• What to work on
Could you please retype all of the records exactly, skipping any pictures?

• Material to process
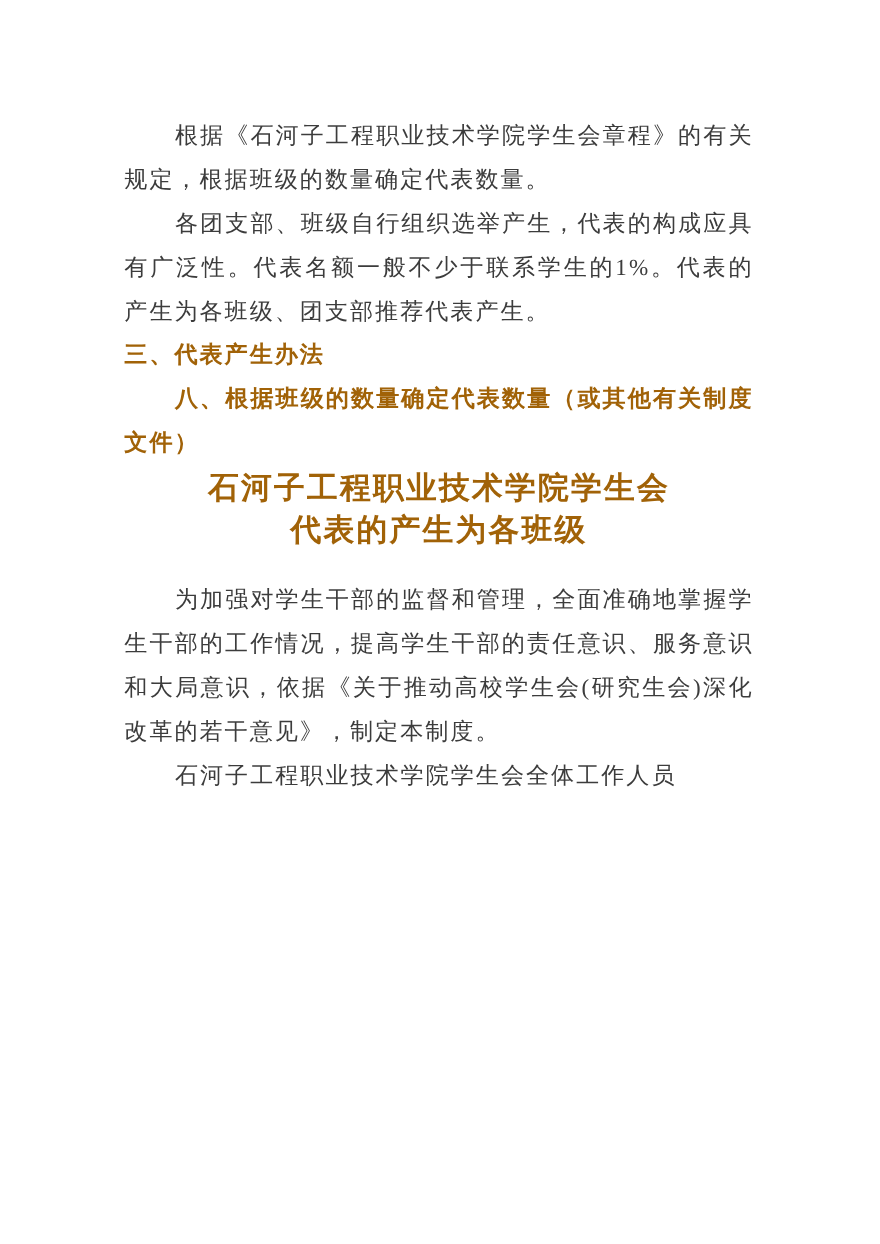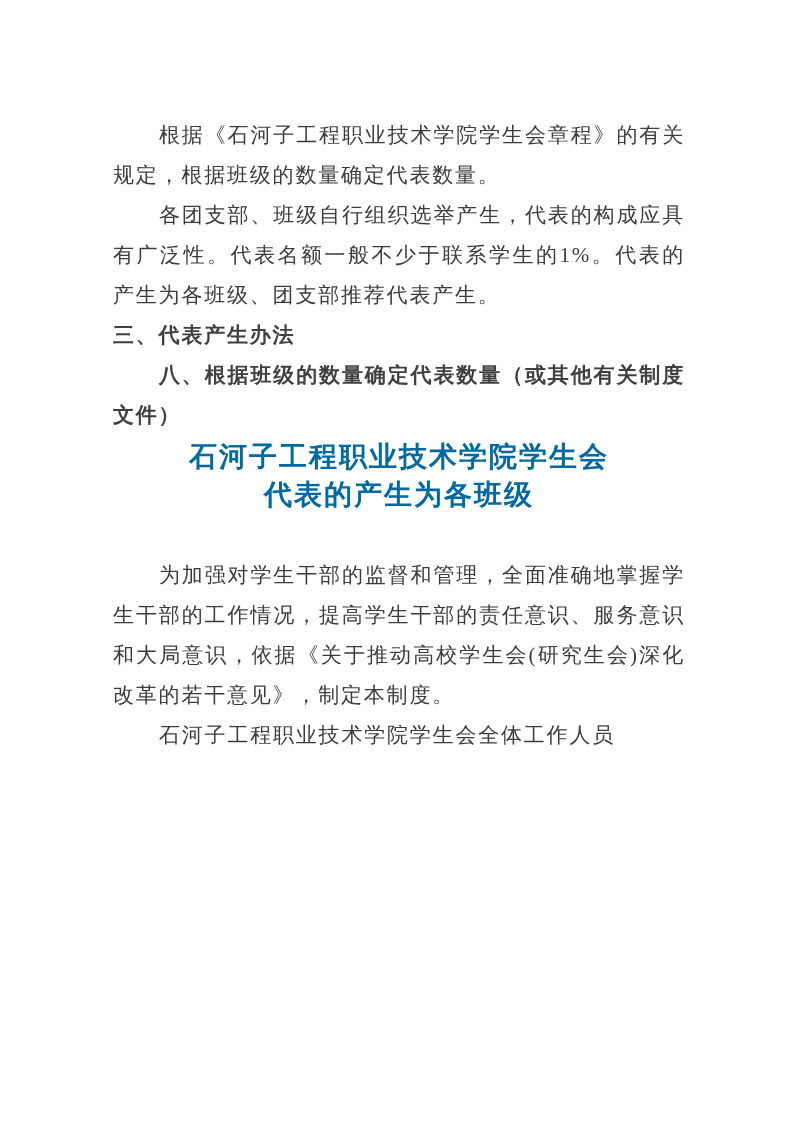--- a/index.html
+++ b/index.html
@@ -10,21 +10,21 @@
   .page {
     position: relative;
     width: 800px;
     height: 1131px;
     background: #ffffff;
     overflow: hidden;
   }
   .content {
     position: absolute;
     left: 113px;
-    top: 12px;
+    top: 0;
     width: 572px;
     padding-top: 103px;
   }
   .para, .heading, .heading-flush {
     margin: 0;
     font-size: 21px;
     line-height: 40px;
     letter-spacing: 1.8px;
     text-align: justify;
     text-justify: inter-character;
@@ -32,29 +32,29 @@
   }
   .para {
     font-family: "Liberation Serif", "DejaVu Serif", serif;
     font-weight: 400;
     color: #3c3c3c;
     text-indent: 46px;
   }
   .heading, .heading-flush {
     font-family: "Liberation Sans", "DejaVu Sans", sans-serif;
     font-weight: 700;
-    color: #404040;
+    color: #a16207;
   }
   .heading { text-indent: 46px; }
   .heading-flush { text-indent: 0; }
   .doc-title {
-    margin: 3px 0 41px 0;
+    margin: 3px 0 23px 0;
     font-family: "Liberation Serif", "DejaVu Serif", serif;
     font-weight: 700;
-    color: #0369a1;
+    color: #a16207;
     font-size: 28px;
     line-height: 38px;
     letter-spacing: 2px;
     text-align: center;
   }
   .doc-title .title-line {
     display: block;
   }
 </style>
 </head>

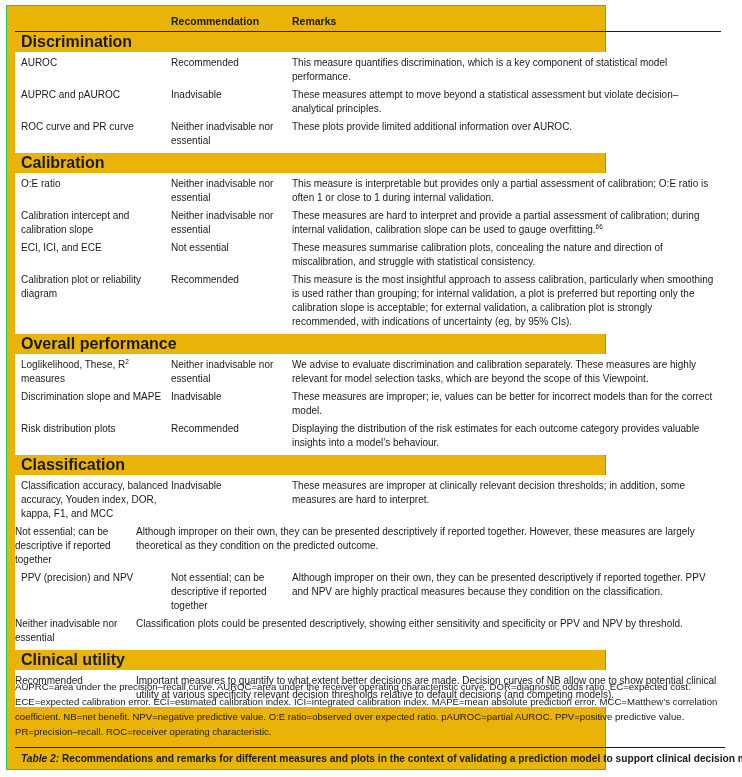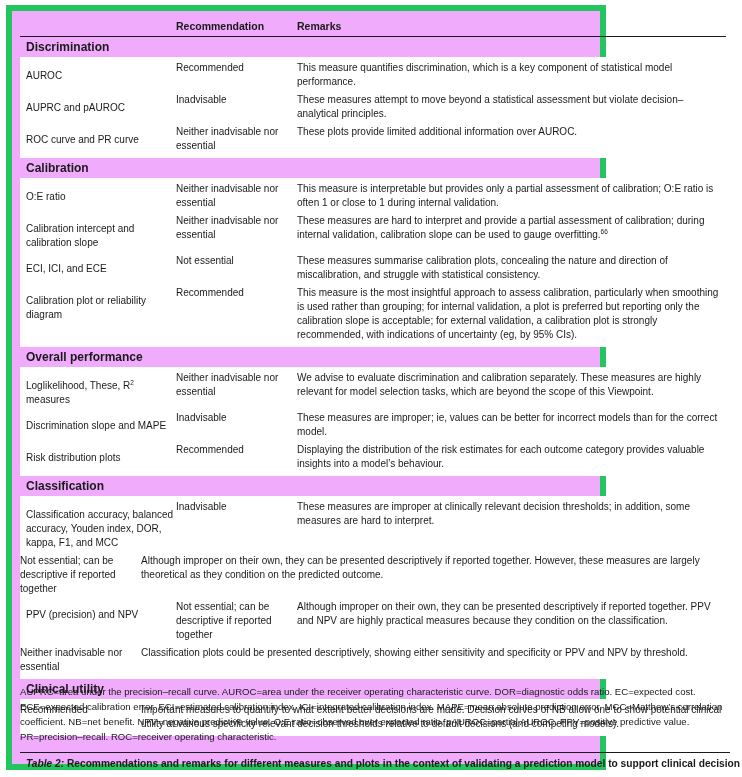--- a/index.html
+++ b/index.html
@@ -1,26 +1,26 @@
 <!DOCTYPE html>
 <html><head>
 <meta charset="utf-8">
 <style>
   html, body { margin: 0; padding: 0; background: #ffffff; }
   body { width: 742px; height: 777px; position: relative; overflow: hidden;
          font-family: "Liberation Sans", "DejaVu Sans", sans-serif; color: #1a1a1a; }
   .panel { position: absolute; left: 6px; top: 5px; width: 600px; height: 765px;
-           background: #f0abfc; border: 6px solid #22c55e; box-sizing: border-box; }
+           background: #eab308; border: 1px solid #22c55e; box-sizing: border-box; }
   .table { position: absolute; left: 8px; top: 0; width: 706px; }
   .hdr-row { display: flex; height: 26px; align-items: flex-end; padding-bottom: 4px;
              border-bottom: 1px solid #1a1a1a; box-sizing: border-box; font-size: 10.5px; font-weight: bold; }
-  .c1 { width: 156px; padding-left: 6px; box-sizing: border-box; flex-shrink: 0; margin-top: 8px; }
+  .c1 { width: 156px; padding-left: 6px; box-sizing: border-box; flex-shrink: 0; }
   .c2 { width: 121px; padding-right: 4px; box-sizing: border-box; flex-shrink: 0; }
   .c3 { flex: 1; padding-right: 4px; }
-  .section-title { height: 20px; line-height: 20px; padding-left: 6px; font-weight: bold; font-size: 12px; }
+  .section-title { height: 20px; line-height: 20px; padding-left: 6px; font-weight: bold; font-size: 16px; }
   .rows { background: #ffffff; padding: 2px 0 3px 0; }
   .row { display: flex; font-size: 10px; line-height: 14px; padding: 2px 0 2px 0; }
   sup { font-size: 6.5px; line-height: 0; }
   .footnote { position: absolute; left: 8px; top: 673px; width: 712px; font-size: 9.6px; line-height: 15px; padding-left: 0; box-sizing: border-box; }
   .caption-rule { position: absolute; left: 8px; top: 741px; width: 710px; border-top: 1px solid #1a1a1a; }
   .caption { position: absolute; left: 14px; top: 747px; font-size: 10.2px; font-weight: bold; white-space: nowrap; }
   .caption i { }
 </style>
 </head>
 <body>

• Solution for this exercise
--- a/index.html
+++ b/index.html
@@ -10,21 +10,21 @@
   .page {
     position: relative;
     width: 800px;
     height: 1131px;
     background: #ffffff;
     overflow: hidden;
   }
   .content {
     position: absolute;
     left: 113px;
-    top: 12px;
+    top: 0;
     width: 572px;
     padding-top: 103px;
   }
   .para, .heading, .heading-flush {
     margin: 0;
     font-size: 21px;
     line-height: 40px;
     letter-spacing: 1.8px;
     text-align: justify;
     text-justify: inter-character;
@@ -32,29 +32,29 @@
   }
   .para {
     font-family: "Liberation Serif", "DejaVu Serif", serif;
     font-weight: 400;
     color: #3c3c3c;
     text-indent: 46px;
   }
   .heading, .heading-flush {
     font-family: "Liberation Sans", "DejaVu Sans", sans-serif;
     font-weight: 700;
-    color: #404040;
+    color: #a16207;
   }
   .heading { text-indent: 46px; }
   .heading-flush { text-indent: 0; }
   .doc-title {
-    margin: 3px 0 41px 0;
+    margin: 3px 0 23px 0;
     font-family: "Liberation Serif", "DejaVu Serif", serif;
     font-weight: 700;
-    color: #0369a1;
+    color: #a16207;
     font-size: 28px;
     line-height: 38px;
     letter-spacing: 2px;
     text-align: center;
   }
   .doc-title .title-line {
     display: block;
   }
 </style>
 </head>

--- a/index.html
+++ b/index.html
@@ -1,26 +1,26 @@
 <!DOCTYPE html>
 <html><head>
 <meta charset="utf-8">
 <style>
   html, body { margin: 0; padding: 0; background: #ffffff; }
   body { width: 742px; height: 777px; position: relative; overflow: hidden;
          font-family: "Liberation Sans", "DejaVu Sans", sans-serif; color: #1a1a1a; }
   .panel { position: absolute; left: 6px; top: 5px; width: 600px; height: 765px;
-           background: #f0abfc; border: 6px solid #22c55e; box-sizing: border-box; }
+           background: #eab308; border: 1px solid #22c55e; box-sizing: border-box; }
   .table { position: absolute; left: 8px; top: 0; width: 706px; }
   .hdr-row { display: flex; height: 26px; align-items: flex-end; padding-bottom: 4px;
              border-bottom: 1px solid #1a1a1a; box-sizing: border-box; font-size: 10.5px; font-weight: bold; }
-  .c1 { width: 156px; padding-left: 6px; box-sizing: border-box; flex-shrink: 0; margin-top: 8px; }
+  .c1 { width: 156px; padding-left: 6px; box-sizing: border-box; flex-shrink: 0; }
   .c2 { width: 121px; padding-right: 4px; box-sizing: border-box; flex-shrink: 0; }
   .c3 { flex: 1; padding-right: 4px; }
-  .section-title { height: 20px; line-height: 20px; padding-left: 6px; font-weight: bold; font-size: 12px; }
+  .section-title { height: 20px; line-height: 20px; padding-left: 6px; font-weight: bold; font-size: 16px; }
   .rows { background: #ffffff; padding: 2px 0 3px 0; }
   .row { display: flex; font-size: 10px; line-height: 14px; padding: 2px 0 2px 0; }
   sup { font-size: 6.5px; line-height: 0; }
   .footnote { position: absolute; left: 8px; top: 673px; width: 712px; font-size: 9.6px; line-height: 15px; padding-left: 0; box-sizing: border-box; }
   .caption-rule { position: absolute; left: 8px; top: 741px; width: 710px; border-top: 1px solid #1a1a1a; }
   .caption { position: absolute; left: 14px; top: 747px; font-size: 10.2px; font-weight: bold; white-space: nowrap; }
   .caption i { }
 </style>
 </head>
 <body>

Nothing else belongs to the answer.